*Exercise inputs*
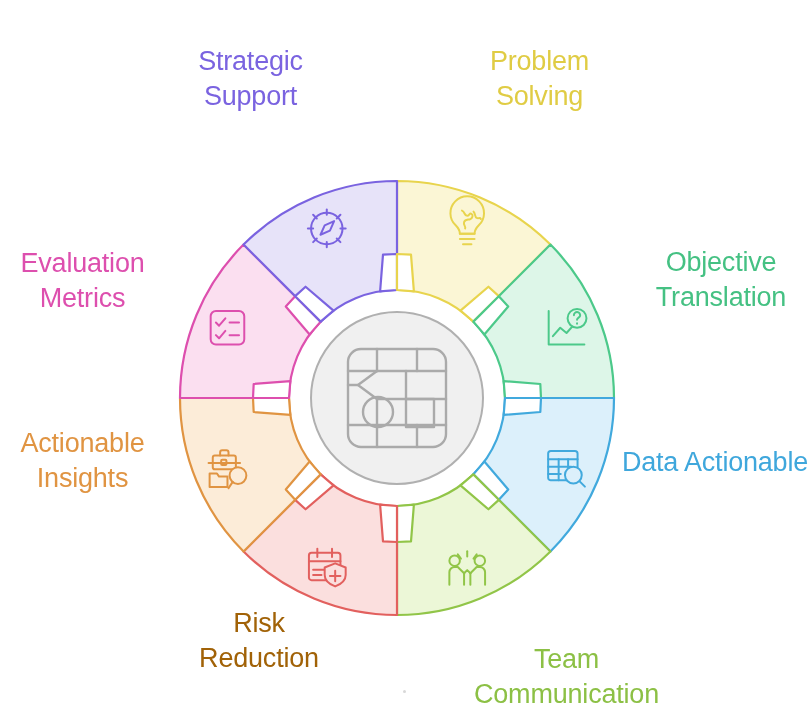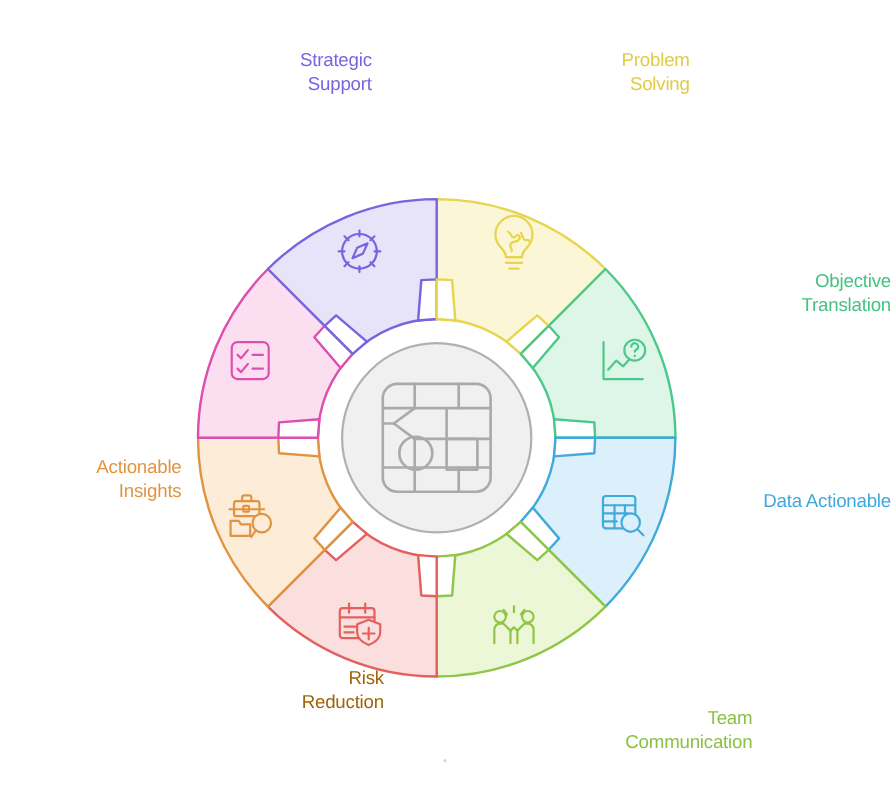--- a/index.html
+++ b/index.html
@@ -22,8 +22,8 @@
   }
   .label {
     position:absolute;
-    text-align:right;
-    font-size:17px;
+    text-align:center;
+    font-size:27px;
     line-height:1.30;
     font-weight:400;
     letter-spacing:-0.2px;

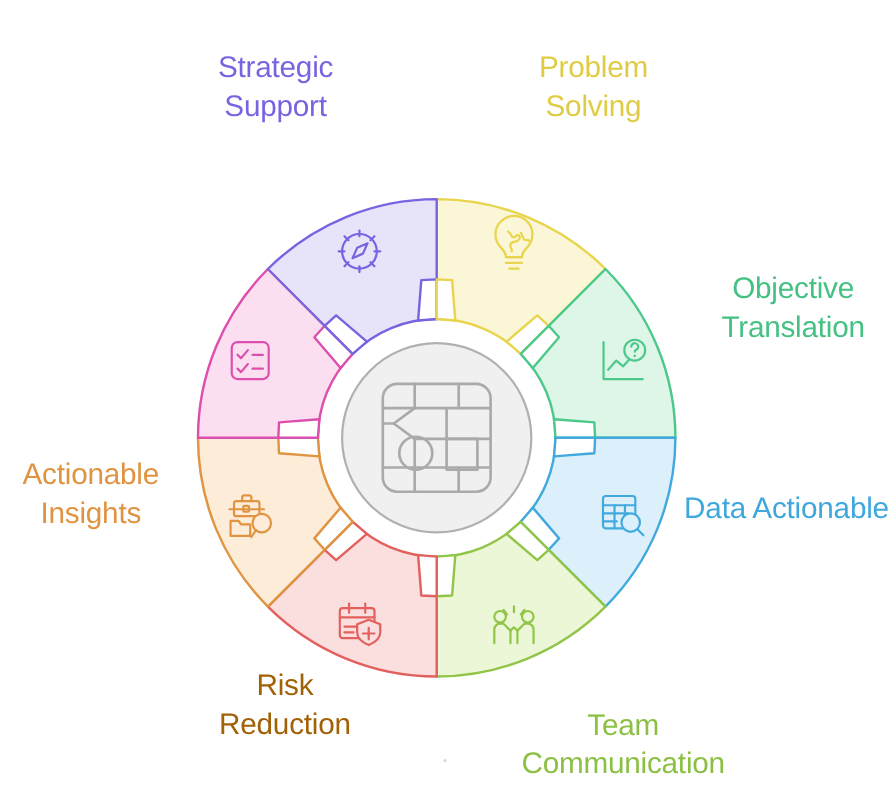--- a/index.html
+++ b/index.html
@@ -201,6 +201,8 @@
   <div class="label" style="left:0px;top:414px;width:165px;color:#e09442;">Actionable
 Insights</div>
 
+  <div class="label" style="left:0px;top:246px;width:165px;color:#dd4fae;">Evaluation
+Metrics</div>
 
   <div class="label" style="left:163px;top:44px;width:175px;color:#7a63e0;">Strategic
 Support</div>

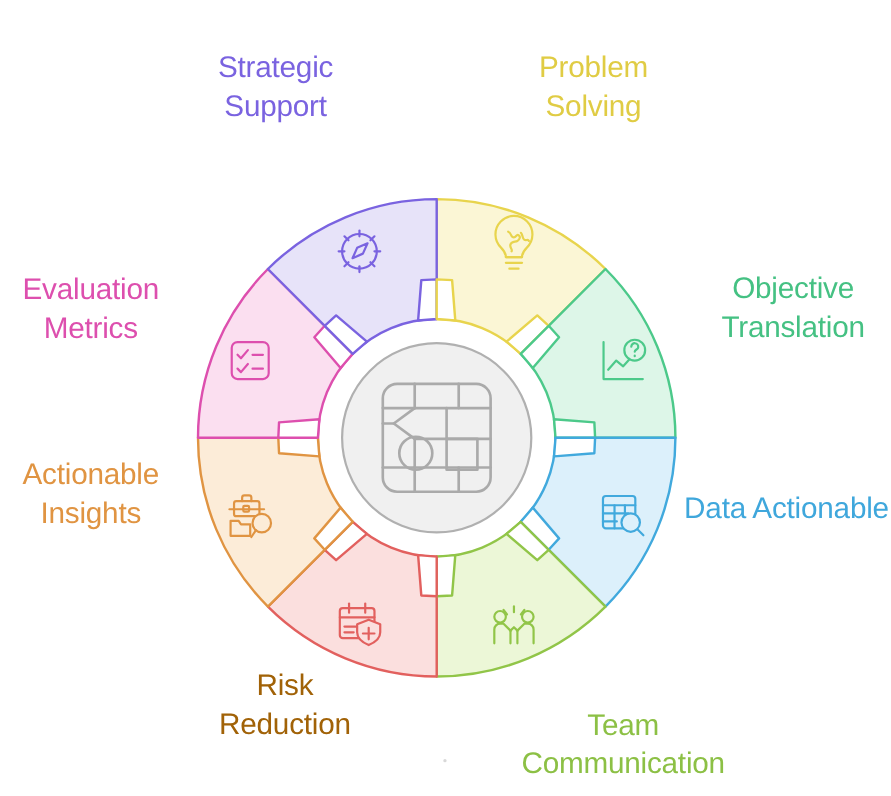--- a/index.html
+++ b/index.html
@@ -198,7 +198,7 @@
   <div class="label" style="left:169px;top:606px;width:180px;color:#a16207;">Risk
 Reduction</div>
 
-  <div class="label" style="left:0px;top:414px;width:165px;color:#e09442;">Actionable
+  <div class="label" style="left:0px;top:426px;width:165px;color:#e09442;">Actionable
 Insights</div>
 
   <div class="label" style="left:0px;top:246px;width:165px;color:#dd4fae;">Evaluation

*Task to carry out*
Skipping the pictures, output the entries exactly as they appear above.

*Task output*
--- a/index.html
+++ b/index.html
@@ -22,8 +22,8 @@
   }
   .label {
     position:absolute;
-    text-align:right;
-    font-size:17px;
+    text-align:center;
+    font-size:27px;
     line-height:1.30;
     font-weight:400;
     letter-spacing:-0.2px;

--- a/index.html
+++ b/index.html
@@ -201,6 +201,8 @@
   <div class="label" style="left:0px;top:414px;width:165px;color:#e09442;">Actionable
 Insights</div>
 
+  <div class="label" style="left:0px;top:246px;width:165px;color:#dd4fae;">Evaluation
+Metrics</div>
 
   <div class="label" style="left:163px;top:44px;width:175px;color:#7a63e0;">Strategic
 Support</div>

--- a/index.html
+++ b/index.html
@@ -198,7 +198,7 @@
   <div class="label" style="left:169px;top:606px;width:180px;color:#a16207;">Risk
 Reduction</div>
 
-  <div class="label" style="left:0px;top:414px;width:165px;color:#e09442;">Actionable
+  <div class="label" style="left:0px;top:426px;width:165px;color:#e09442;">Actionable
 Insights</div>
 
   <div class="label" style="left:0px;top:246px;width:165px;color:#dd4fae;">Evaluation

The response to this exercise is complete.